I’ll admit, I went and saw “The Avengers,” “The Amazing Spider-man” and “The Dark Knight Rises” each a healthy four times in theaters and even purchased some merchandise. I drooled over Andrew Garfield’s Spider-man, cheered for the misunderstood Loki, and spoke in Batman’s ridiculous husky voice for a good two hours.

I know that I probably would not have gone to see these movies as often as I did had I never seen an advertisement for them. That’s actually why I didn’t see “The Incredible Hulk” or “Captain America: The First Avenger” (the least advertised individual Avengers films) in theaters. I am fully aware that I hitched a ride on the superhero bandwagon and sold my soul for Marvel and DC’s propaganda.
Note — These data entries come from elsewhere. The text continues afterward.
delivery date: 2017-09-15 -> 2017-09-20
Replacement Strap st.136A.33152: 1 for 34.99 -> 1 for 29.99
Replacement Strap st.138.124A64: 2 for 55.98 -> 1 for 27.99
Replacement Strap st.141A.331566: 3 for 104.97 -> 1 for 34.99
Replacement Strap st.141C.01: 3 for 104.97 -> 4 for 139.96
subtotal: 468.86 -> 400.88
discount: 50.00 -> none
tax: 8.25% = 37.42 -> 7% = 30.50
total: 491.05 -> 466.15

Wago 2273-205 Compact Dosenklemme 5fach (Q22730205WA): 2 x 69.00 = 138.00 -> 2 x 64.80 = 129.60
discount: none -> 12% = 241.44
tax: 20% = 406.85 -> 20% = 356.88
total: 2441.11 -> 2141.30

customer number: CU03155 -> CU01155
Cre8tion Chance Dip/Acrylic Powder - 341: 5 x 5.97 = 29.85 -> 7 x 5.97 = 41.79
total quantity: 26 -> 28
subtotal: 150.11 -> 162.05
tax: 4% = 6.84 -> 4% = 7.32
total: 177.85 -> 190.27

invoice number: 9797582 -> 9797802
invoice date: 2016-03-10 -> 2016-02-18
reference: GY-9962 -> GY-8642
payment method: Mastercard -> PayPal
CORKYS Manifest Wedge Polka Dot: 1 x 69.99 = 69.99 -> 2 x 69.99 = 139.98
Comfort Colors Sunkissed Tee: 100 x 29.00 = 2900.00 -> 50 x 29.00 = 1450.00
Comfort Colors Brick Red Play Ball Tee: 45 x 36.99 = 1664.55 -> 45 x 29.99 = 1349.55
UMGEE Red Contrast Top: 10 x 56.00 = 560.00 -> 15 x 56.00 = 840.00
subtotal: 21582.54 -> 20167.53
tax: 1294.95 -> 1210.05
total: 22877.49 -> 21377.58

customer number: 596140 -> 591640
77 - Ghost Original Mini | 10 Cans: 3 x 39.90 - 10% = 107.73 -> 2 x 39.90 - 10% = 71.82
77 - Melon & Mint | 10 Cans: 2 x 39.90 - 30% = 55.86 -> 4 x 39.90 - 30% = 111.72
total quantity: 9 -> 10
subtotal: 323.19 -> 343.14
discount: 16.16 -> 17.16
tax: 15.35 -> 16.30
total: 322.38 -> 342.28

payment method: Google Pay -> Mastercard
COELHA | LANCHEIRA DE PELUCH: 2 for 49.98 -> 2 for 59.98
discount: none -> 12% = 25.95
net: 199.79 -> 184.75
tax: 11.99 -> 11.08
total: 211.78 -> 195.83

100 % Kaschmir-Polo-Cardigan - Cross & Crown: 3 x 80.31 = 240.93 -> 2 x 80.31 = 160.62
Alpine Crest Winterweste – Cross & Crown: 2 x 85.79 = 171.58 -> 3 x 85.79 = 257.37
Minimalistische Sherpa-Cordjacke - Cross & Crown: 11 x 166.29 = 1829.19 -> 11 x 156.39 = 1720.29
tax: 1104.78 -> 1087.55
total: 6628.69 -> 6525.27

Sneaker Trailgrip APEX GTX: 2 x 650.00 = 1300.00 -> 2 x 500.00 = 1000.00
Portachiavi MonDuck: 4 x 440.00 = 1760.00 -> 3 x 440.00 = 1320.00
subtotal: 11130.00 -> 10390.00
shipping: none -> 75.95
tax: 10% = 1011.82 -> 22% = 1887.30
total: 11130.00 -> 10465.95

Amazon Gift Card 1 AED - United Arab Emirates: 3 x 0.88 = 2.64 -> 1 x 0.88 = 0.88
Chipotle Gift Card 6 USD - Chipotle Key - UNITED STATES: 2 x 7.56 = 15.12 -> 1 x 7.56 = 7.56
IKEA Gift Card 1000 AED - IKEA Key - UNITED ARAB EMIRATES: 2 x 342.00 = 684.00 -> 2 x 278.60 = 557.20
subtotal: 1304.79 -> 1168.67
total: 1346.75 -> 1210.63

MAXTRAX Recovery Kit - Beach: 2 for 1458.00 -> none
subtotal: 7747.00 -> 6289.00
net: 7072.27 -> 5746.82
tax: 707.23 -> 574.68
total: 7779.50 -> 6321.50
So what does this say about me? What does this say about the general moviegoing public? Should we feel tricked or angry? Should we feel guilty for paying into the schemes of entertainment giants while many independent films never see the light of day? Or should we feel justified because, in the end, we paid for a product and were generally satisfied with what we received? Our answers are to each our own.

Dearest supervillains, it is not the Avengers, Spider-man or Batman you should be worried about this summer or the next. Sure, they won the love and attention of millions of fans, but the real winners this summer were their parent corporations. The superheroes are going nowhere and neither is the public hype for them. This is partially thanks to their inherent appeal, but mostly thanks to the marketing geniuses that have revived them and elevated them to their god-like statuses. Bow down mere mortals, because I’ve seen the future and it wears colorful tights.

Sally Itawi is a junior majoring in biology and pre-med with a minor in chemistry. Her favorite superhero is Spider-man because, c’mon, it’s Spider-man.